The Supreme Court is yet to fix the date of hearing the public interest litigation questioning the appointment of MV Rao as “Acting” DGP of Jharkhand.

Filed by Prahlad Narain Singh, a resident of Giridih, the PIL has alleged that Rao has been appointed as “Acting” DGP by the state government led by Chief Minister Hemant Soren in violation of the directives and guidelines of the Supreme Court.

In the list of DGP rank officers in the state, Rao was third in seniority among Jharkhand cadre IPS officers. Two senior IPS officers of 1986 batch who were senior to Rao of 1987 batch were Kamal Nayan Choubey and VH Rao Deshmukh who is retiring on July 31, 2020.

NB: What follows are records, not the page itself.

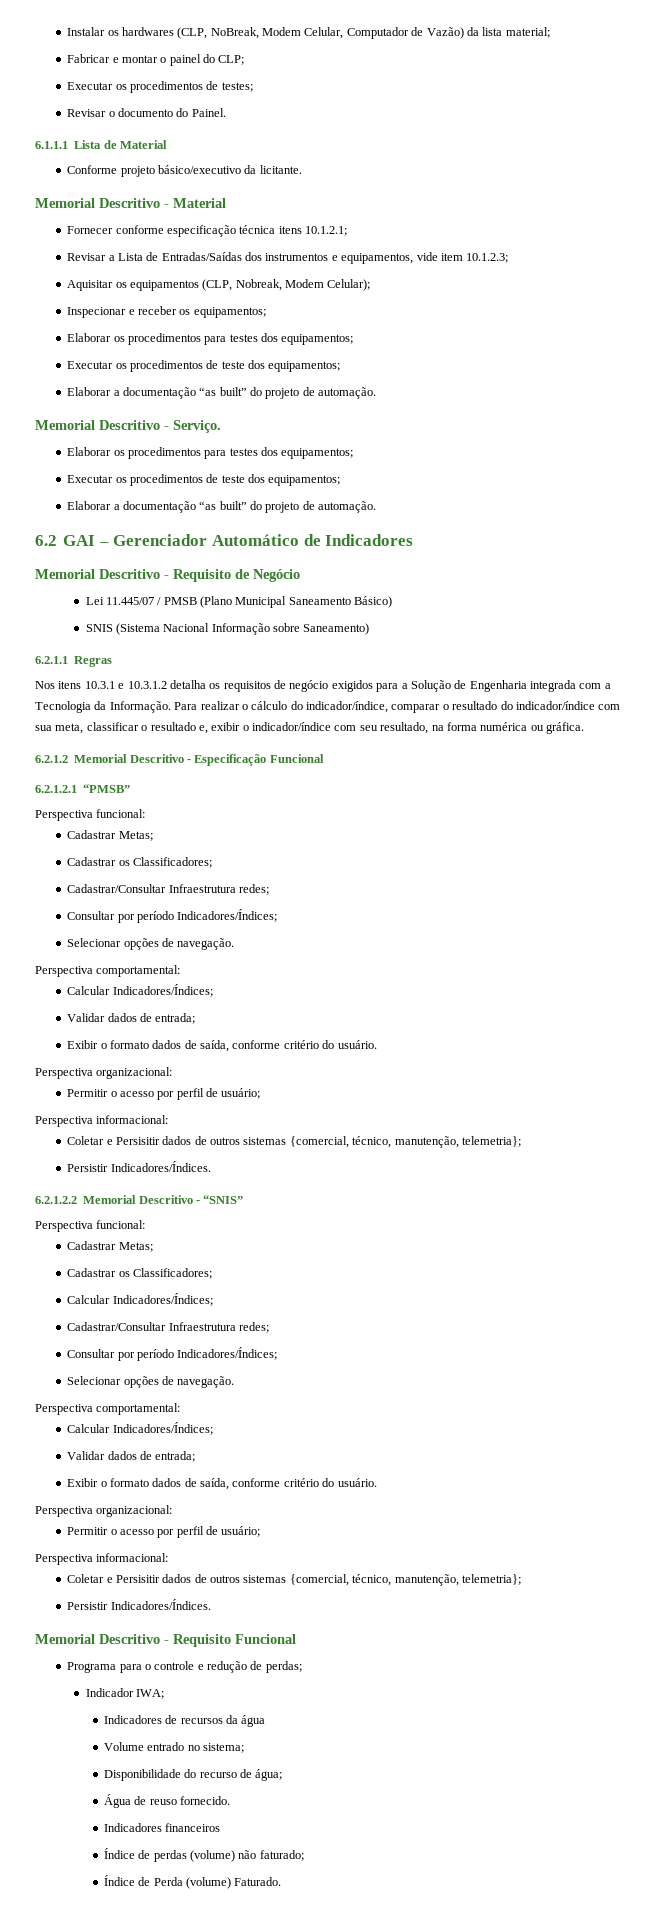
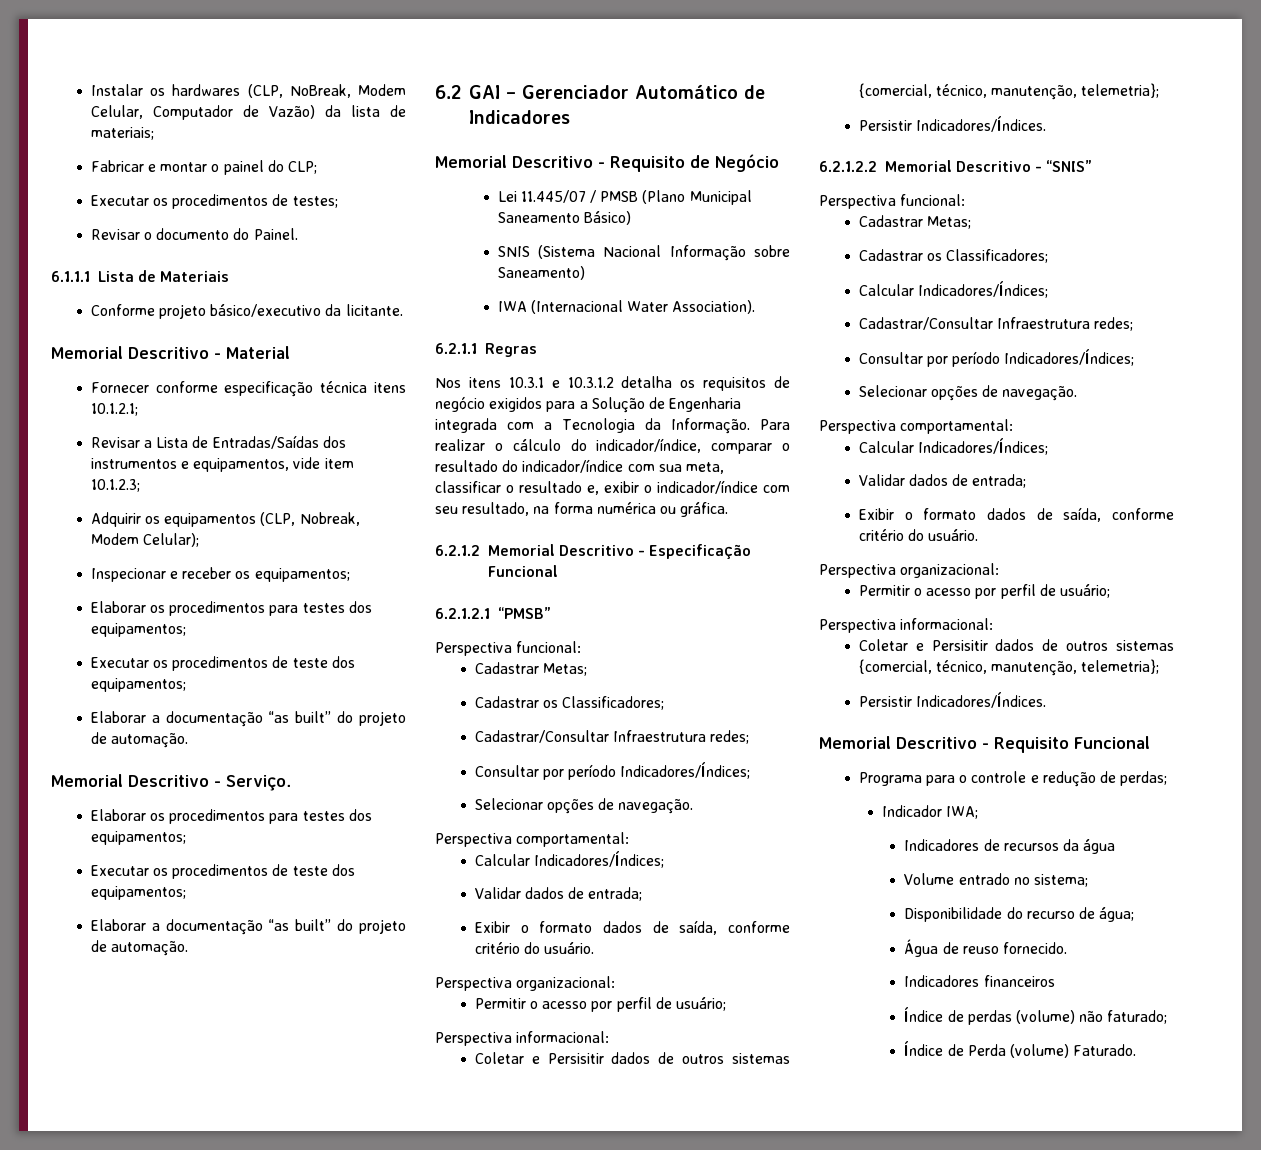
- Instalar os hardwares (CLP, NoBreak, Modem Celular, Computador de Vazão) da lista material;
+ Instalar os hardwares (CLP, NoBreak, Modem Celular, Computador de Vazão) da lista de materiais;
- 6.1.1.1 Lista de Material
+ 6.1.1.1 Lista de Materiais
- Aquisitar os equipamentos (CLP, Nobreak, Modem Celular);
+ Adquirir os equipamentos (CLP, Nobreak, Modem Celular);
+ IWA (Internacional Water Association).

Already Choubey who was appointed as DGP by the previous BJP government led by Chief Minister Raghubar Das was replaced by Rao who was appointed by the JMM -Congress-RJD government led by CM Hemant Soren as “Acting” DGP.

“This is not in accordance with the SC’s guidelines”, argues petitioner Singh.

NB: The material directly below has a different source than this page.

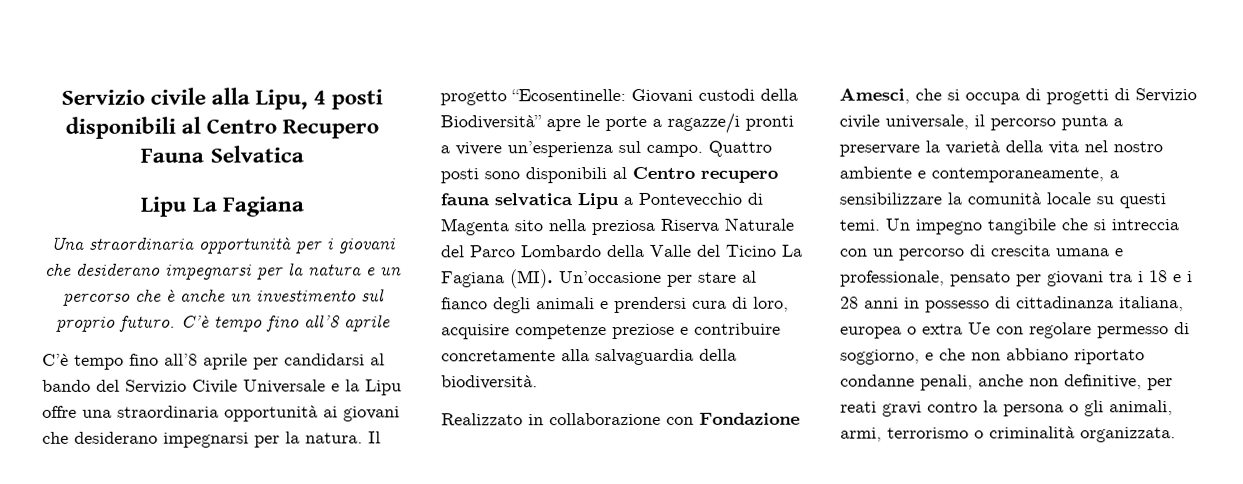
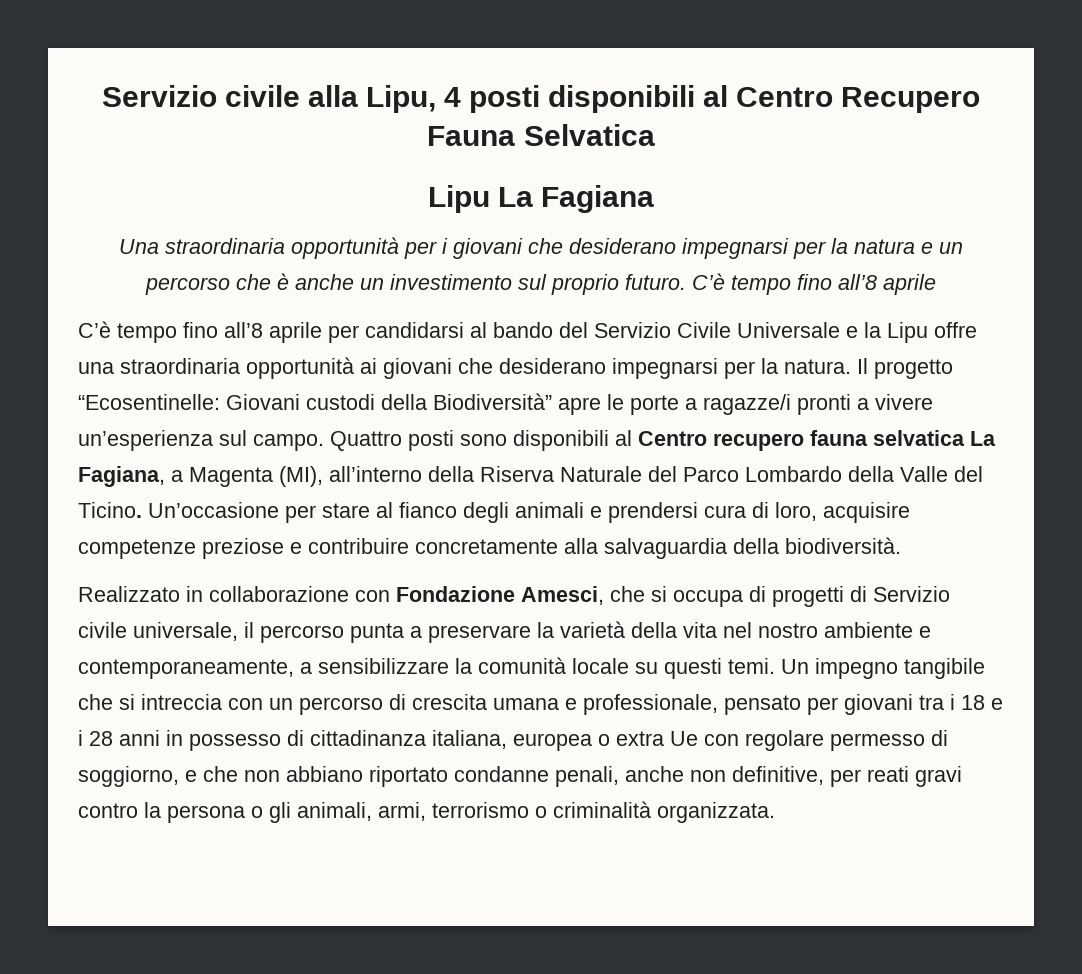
- Quattro posti sono disponibili al Centro recupero fauna selvatica Lipu a Pontevecchio di Magenta sito nella preziosa Riserva Naturale del Parco Lombardo della Valle del Ticino La Fagiana (MI). Un’occasione per stare al fianco degli animali e prendersi cura di loro, acquisire competenze preziose e contribuire concretamente alla salvaguardia della biodiversità.
+ Quattro posti sono disponibili al Centro recupero fauna selvatica La Fagiana, a Magenta (MI), all’interno della Riserva Naturale del Parco Lombardo della Valle del Ticino. Un’occasione per stare al fianco degli animali e prendersi cura di loro, acquisire competenze preziose e contribuire concretamente alla salvaguardia della biodiversità.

Like him, another PIL was filed at the apex court this month against the appointment of Haryana DGP. Earlier the appointment of UP’s DGP was also challenged in the Allahabad High Court. More often than not, these petitions in common cite the SC’s three main guidelines.
1. The head of state police force is to be selected by the state government from among the three seniormost officers empanelled by the Union Public Service Commission (UPSC) on the basis of — length of service, service record and the range of experience for heading the police force.
2. The selected DGP must have a minimum tenure of two years.

In subsequent directions in 2018 and 2019, after Prakash Singh, the former DGP of Uttar Pradesh argued for modification of its order, the SC made it clear that “preparation of panel should be purely on the basis of merit from officers who have a minimum residual tenure of six months i.e officers who have at least six months of service prior to the retirement”.
3. The appointment should be done on the basis of merit and seniority should be given due weightage.

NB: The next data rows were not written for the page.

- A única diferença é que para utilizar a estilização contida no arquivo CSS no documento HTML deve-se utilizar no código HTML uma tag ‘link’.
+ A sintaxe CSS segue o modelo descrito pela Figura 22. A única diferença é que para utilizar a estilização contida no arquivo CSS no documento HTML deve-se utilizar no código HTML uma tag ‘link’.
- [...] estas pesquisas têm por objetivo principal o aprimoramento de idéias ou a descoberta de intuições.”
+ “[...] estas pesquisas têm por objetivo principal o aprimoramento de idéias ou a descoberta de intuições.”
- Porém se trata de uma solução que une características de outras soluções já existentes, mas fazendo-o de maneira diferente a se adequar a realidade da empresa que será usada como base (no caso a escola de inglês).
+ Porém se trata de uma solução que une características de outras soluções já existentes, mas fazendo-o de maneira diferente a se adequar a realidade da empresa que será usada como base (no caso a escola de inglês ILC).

Notably, the Supreme Court had weighed in against the appointment of "acting” DGP. 
"The Supreme Court's directions, in this case, are quite clear. You simply cannot appoint an acting DGP. The procedure is that you send a panel of suitable officers to the UPSC, five to six, of which they shortlist three names and then the chief minister of the state has to decide from within those three names. If this procedure has not been followed in the case of Jharkhand, then the appointment can certainly be challenged," the petitioner Singh opined.